WOW! Outstanding! Frame and hang with admiration and pride!!


----------



## rabidsquirrelOG

Nice work. Skillz...


----------



## socalocmatt

Geez. That drawing looks amazing. I'm like many other here, my stick figures dont even come out right.


----------



## Rackir

That is amazing.

BTW, you seem to have a large gaping head wound, just thought you should know.


----------



## bwhite220

You are very pale. You must be smoking inside the house. 

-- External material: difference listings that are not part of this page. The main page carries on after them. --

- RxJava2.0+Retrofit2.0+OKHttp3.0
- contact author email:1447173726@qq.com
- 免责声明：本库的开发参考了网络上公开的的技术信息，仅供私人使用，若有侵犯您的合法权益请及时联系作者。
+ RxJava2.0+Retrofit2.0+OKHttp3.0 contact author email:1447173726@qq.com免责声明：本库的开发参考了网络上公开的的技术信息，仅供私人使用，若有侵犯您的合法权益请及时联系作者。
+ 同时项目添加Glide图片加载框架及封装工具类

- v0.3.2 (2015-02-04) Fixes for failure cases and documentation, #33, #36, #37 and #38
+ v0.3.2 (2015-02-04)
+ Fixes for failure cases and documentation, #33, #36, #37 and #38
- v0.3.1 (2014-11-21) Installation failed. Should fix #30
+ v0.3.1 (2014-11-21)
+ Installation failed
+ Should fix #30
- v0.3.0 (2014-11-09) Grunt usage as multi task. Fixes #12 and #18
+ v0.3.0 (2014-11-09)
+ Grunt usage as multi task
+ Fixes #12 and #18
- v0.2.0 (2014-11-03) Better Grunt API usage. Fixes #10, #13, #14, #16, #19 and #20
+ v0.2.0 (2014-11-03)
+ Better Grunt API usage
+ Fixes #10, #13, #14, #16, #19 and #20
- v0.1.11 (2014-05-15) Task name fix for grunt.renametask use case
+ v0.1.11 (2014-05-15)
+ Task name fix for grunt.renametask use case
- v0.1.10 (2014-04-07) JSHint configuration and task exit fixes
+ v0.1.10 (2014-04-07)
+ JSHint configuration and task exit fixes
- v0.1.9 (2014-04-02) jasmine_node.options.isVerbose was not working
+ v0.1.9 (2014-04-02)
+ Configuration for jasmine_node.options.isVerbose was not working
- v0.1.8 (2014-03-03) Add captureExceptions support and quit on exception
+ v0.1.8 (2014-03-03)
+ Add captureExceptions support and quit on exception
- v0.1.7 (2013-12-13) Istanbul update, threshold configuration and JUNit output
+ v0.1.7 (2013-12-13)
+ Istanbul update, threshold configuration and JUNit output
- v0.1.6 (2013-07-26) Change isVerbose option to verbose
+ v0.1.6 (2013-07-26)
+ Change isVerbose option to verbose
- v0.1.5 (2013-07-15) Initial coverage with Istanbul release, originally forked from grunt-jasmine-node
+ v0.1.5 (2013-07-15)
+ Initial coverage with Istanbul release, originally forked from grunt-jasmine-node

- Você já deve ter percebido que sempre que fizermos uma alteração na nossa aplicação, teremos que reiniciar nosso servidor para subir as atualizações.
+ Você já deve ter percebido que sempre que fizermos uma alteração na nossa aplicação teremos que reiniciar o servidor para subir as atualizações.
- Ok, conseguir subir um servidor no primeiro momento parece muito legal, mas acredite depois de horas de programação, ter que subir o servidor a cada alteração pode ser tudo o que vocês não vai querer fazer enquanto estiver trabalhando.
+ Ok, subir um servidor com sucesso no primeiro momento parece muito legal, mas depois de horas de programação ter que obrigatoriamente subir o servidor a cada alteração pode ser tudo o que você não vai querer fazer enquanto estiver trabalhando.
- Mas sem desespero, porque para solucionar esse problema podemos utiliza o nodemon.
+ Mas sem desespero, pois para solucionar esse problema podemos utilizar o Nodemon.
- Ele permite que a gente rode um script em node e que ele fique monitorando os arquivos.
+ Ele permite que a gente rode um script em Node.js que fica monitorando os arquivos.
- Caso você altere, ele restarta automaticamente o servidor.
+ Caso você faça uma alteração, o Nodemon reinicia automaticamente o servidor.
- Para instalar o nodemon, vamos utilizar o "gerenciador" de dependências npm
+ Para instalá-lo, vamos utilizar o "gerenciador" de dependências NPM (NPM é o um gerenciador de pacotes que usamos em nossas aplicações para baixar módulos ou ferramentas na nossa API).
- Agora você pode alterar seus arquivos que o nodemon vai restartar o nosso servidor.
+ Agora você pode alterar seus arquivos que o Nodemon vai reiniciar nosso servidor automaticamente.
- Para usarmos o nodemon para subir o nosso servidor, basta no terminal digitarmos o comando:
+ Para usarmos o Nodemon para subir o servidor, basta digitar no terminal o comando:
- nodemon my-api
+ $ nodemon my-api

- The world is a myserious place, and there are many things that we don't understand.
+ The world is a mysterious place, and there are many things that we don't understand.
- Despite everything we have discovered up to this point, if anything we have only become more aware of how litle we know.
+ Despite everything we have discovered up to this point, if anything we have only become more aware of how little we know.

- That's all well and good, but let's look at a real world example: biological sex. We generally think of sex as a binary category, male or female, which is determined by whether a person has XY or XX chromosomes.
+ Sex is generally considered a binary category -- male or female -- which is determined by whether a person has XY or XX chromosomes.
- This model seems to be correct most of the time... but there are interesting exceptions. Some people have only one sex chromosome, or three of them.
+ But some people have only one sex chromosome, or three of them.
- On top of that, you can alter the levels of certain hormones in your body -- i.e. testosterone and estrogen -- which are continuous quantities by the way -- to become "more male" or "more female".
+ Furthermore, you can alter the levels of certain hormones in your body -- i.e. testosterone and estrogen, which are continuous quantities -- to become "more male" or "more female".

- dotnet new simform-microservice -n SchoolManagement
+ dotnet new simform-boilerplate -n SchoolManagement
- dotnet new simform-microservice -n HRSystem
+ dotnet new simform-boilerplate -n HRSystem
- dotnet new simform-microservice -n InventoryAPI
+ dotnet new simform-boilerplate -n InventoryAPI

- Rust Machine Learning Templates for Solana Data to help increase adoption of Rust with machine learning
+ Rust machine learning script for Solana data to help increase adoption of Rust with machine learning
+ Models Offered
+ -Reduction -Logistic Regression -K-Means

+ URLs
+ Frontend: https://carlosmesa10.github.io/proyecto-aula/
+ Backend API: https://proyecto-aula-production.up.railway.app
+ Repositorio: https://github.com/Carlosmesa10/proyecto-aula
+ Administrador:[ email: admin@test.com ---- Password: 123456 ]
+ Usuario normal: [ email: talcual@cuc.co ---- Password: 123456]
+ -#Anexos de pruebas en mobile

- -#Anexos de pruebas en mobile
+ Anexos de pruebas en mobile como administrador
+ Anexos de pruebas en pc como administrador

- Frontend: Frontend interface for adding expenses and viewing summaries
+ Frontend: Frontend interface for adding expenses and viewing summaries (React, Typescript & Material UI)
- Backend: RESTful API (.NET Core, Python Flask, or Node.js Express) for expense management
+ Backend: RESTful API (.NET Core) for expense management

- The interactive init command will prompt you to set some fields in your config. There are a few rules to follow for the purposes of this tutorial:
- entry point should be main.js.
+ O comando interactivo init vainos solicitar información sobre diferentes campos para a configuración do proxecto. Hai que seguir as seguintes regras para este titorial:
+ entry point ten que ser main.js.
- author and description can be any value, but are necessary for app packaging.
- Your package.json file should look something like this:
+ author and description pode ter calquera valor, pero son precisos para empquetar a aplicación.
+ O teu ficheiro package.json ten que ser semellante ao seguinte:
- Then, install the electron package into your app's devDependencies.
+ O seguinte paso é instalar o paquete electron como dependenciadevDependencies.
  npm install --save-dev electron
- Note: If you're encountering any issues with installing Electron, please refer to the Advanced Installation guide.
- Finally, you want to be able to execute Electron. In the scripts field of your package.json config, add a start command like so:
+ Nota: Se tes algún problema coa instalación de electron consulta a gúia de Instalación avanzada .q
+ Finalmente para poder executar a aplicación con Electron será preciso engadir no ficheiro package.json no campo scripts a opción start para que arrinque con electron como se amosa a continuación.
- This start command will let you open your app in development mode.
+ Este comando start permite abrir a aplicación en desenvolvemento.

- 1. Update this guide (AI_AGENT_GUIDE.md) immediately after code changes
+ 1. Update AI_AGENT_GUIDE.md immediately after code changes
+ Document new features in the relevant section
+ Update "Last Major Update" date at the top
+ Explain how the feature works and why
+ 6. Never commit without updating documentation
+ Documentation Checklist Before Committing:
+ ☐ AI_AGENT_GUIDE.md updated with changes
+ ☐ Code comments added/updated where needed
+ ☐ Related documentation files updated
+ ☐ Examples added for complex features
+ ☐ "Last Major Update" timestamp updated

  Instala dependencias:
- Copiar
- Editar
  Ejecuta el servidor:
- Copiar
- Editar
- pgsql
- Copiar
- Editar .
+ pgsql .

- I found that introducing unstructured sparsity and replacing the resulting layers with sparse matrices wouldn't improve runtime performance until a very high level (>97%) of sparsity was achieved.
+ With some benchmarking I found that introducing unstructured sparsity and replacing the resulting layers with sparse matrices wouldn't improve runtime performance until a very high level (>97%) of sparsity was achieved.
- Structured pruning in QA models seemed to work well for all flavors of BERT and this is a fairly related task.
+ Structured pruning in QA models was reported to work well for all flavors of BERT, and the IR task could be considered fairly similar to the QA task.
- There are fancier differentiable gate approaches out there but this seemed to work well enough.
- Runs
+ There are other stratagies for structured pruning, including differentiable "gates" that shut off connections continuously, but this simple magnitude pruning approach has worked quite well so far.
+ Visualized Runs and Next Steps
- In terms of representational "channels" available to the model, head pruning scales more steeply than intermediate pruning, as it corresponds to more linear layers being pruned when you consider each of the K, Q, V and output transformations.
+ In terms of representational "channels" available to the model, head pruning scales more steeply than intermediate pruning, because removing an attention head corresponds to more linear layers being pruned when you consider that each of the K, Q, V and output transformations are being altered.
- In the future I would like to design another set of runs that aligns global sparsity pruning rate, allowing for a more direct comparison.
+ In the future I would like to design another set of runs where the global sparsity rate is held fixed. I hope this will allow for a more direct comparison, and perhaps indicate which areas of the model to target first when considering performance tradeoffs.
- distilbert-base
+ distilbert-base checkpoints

That's awesome man!! Real talent there! How long did it take her?


----------



## Coheeba

bwhite220 said:


> You are very pale. You must be smoking inside the house.
> 
> That's awesome man!! Real talent there! How long did it take her?


1.5 hours...tops!!


----------



## zhog79

Great picture was it pen or pencil?


----------



## chris14001

Thats amazing! Sweet !!!


----------



## quo155

She's got great talent brother! Hang that sucker on the wall and make it your Avatar!

Very nice!


----------



## rus_bro

Coheeba said:


> Here's a drawing my ungodly talented girlfriend did of me smoking an AF SS maduro. Just something she did one afternoon for fun. I wish I had a quarter of her talent. Certainly beats my drawing of a stick figure with a stogie sticking out of it.
> 
> Next up may be a picture of her smoking one.
> 
> 
> 
> 
> 
> 
> 
> 
> 
> 
> So what do you think?


I guess my opinion of the quality of the drawing lies on what you actually look like.. if you are a 90lb asian guy, then its horrible work...:nono:

haha

rb


----------



## thebayratt

Uber tallent there!!

Im an artist myself, just don't apply myself as much as I should. Your girlfriend has a good skill and eye. Keep her around!


----------



## Herf N Turf

Wow, Rusty, she IS awesome.


----------



## TonyBrooklyn

:first::first::first::first::first:
Awesome Tim very talented!!!!!!!!!!!!!!!!!!!!!



Coheeba said:


> Here's a drawing my ungodly talented girlfriend did of me smoking an AF SS maduro. Just something she did one afternoon for fun. I wish I had a quarter of her talent. Certainly beats my drawing of a stick figure with a stogie sticking out of it.
> 
> Next up may be a picture of her smoking one.
> 
> 
> 
> 
> 
> 
> 
> 
> 
> 
> So what do you think?


----------



## hxcmassacre

Very awesome drawing! Lots of talent


----------



## lebz

I can just get away with printing my name.. nice work!


----------